Running A Single-Frequency PO Analysis
To open EM.Illumina's Simulation Run dialog, click the Run button of the Simulate Toolbar or select Menu > Simulate > Run...or use the keyboard shortcut Ctrl+R. To start the simulation click the Run button of this dialog. Once the PO simulation starts, a new dialog called Output Window opens up that reports the various stages of PO simulation, displays the running time and shows the percentage of completion for certain tasks during the PO simulation process. A prompt announces the completion of the PO simulation. At this time, EM.Cube generates a number of output data files that contain all the computed simulation data. These include current distributions, near field data, far field radiation pattern data as well bi-static or mono-static radar cross sections (RCS) if the structure is excited by a plane wave source.

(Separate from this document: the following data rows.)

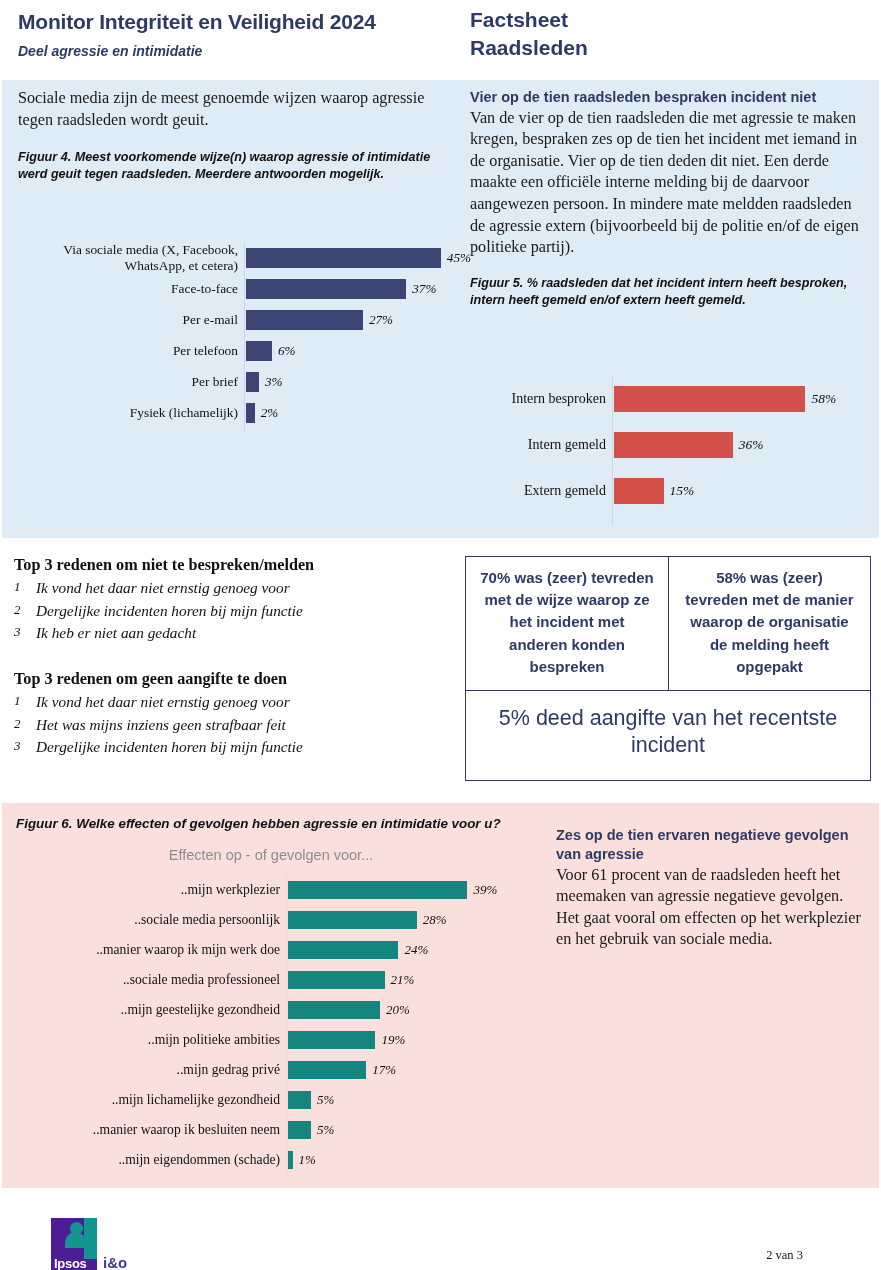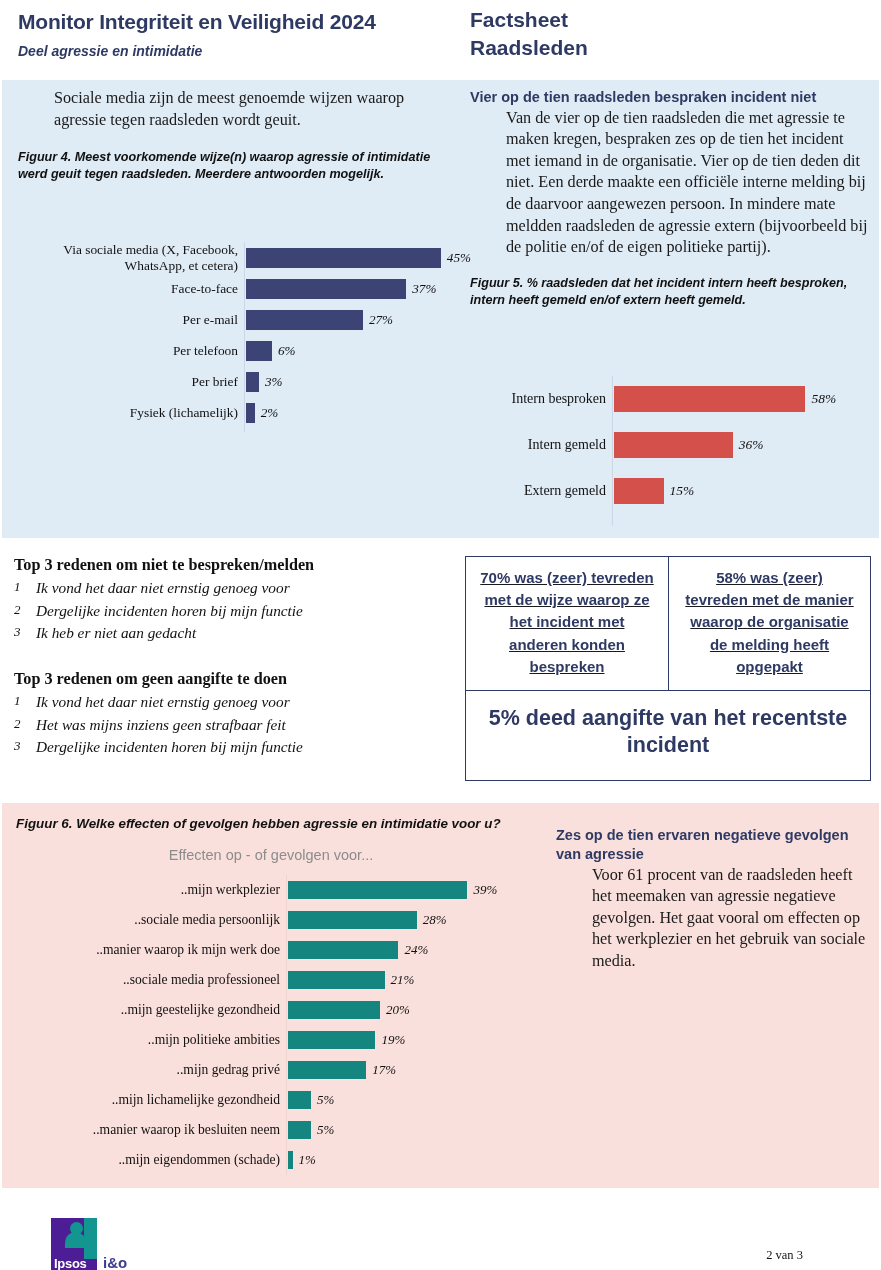"Sociale media zijn de meest" .sec-body { margin-left: 36px -> none }
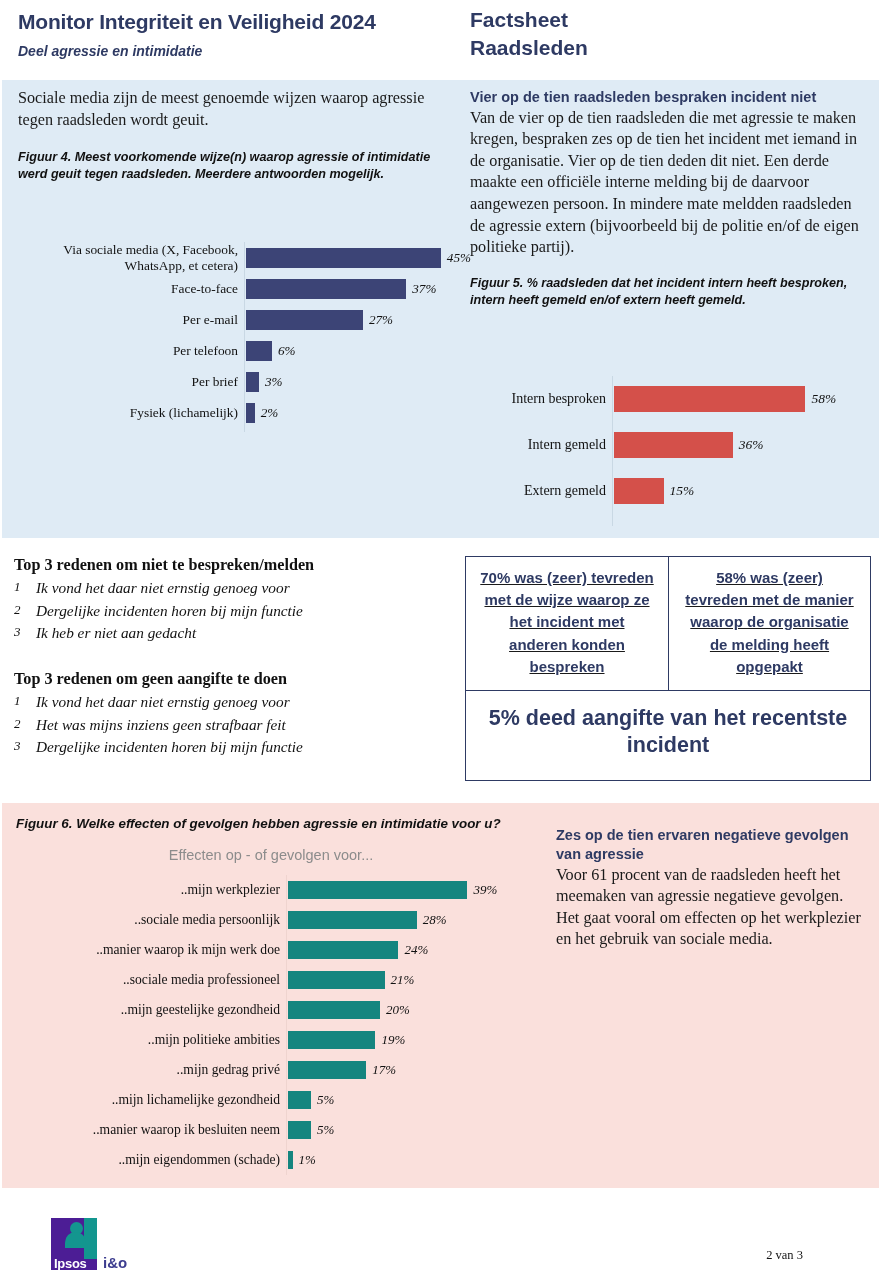"70% was (zeer) tevreden met" .stat-top { text-decoration: underline -> none }
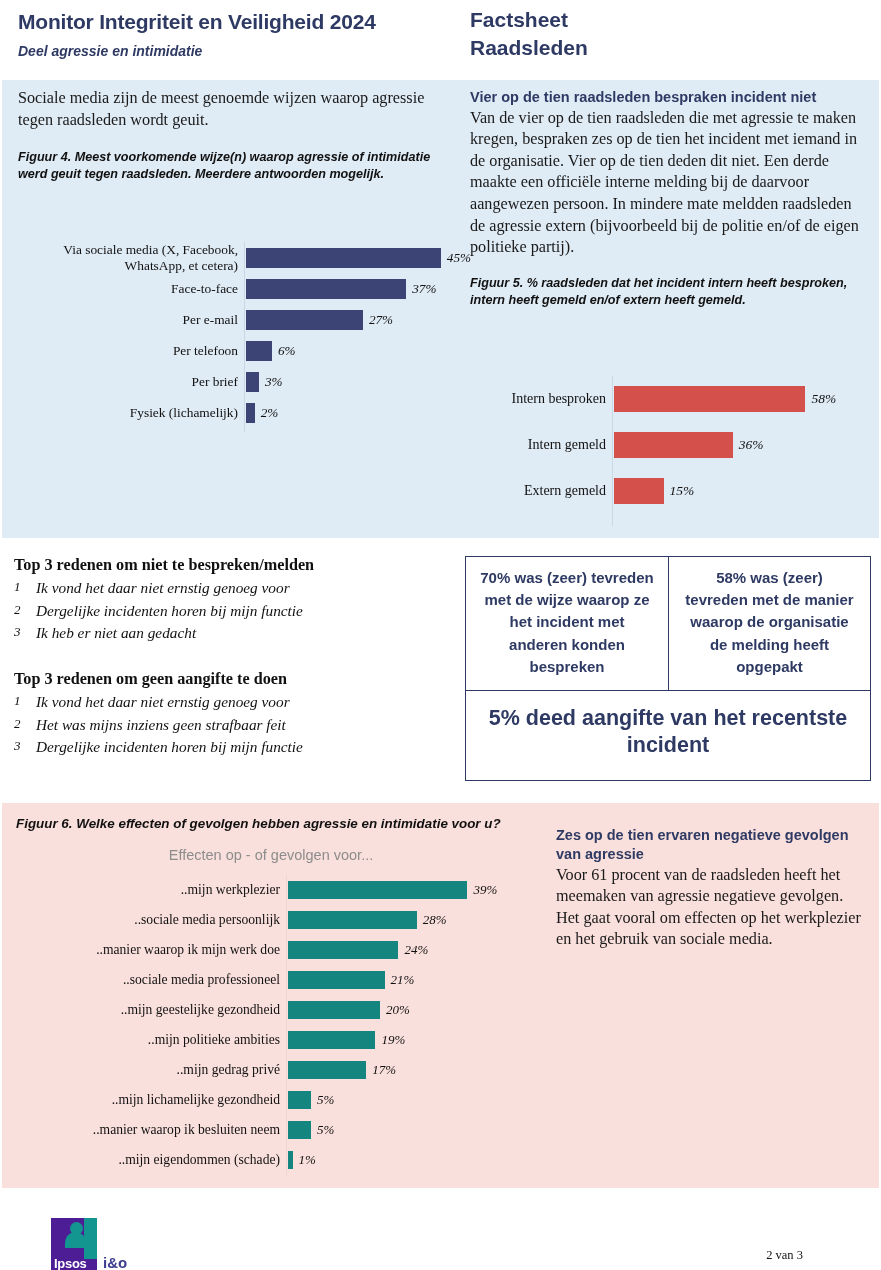"5% deed aangifte van het" .stat-bottom { font-weight: bold -> normal }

Setting The Numerical Parameters
Before you run a PO simulation, you can change some of the PO simulation engine settings. While in the EM.Illumina's Simulation Run Dialog, click the Settings button next to the Select Engine dropdown list. In the Physical Optics Engine Settings Dialog, there are two options for Solver Type: Iterative and GOPO. The default option is Iterative. The GOPO solver is a zero-order PO simulator that uses Geometrical Optics (GO) to determine the lit and shadow cells in the structure's mesh. For the termination of the IPO solver, there are two options: Convergence Error and Maximum Number of Iterations. The default Termination Criterion is based on convergence error, which has a default value of 0.1 and can be changed to any desired accuracy. The convergence error is defined as the L2 norm of the normalized residual error in the combined J/M current solution of the entire discretized structure from one iteration to the next. Note that for this purpose, the magnetic currents are scaled by η0 in the residual error vector.
You can also use higher- or lower-order integration schemes for the calculation of field integrals. EM.Cube's PO simulation engine uses triangular cells for the mesh of the physical surface structures and rectangular cells for discretization of Huygens sources and surfaces. For integration of triangular cells, you have three options: 7-Point Quadrature, 3-Point Quadrature and Constant. For integration of rectangular cells, too, you have three options: 9-Point Quadrature, 4-Point Quadrature and Constant.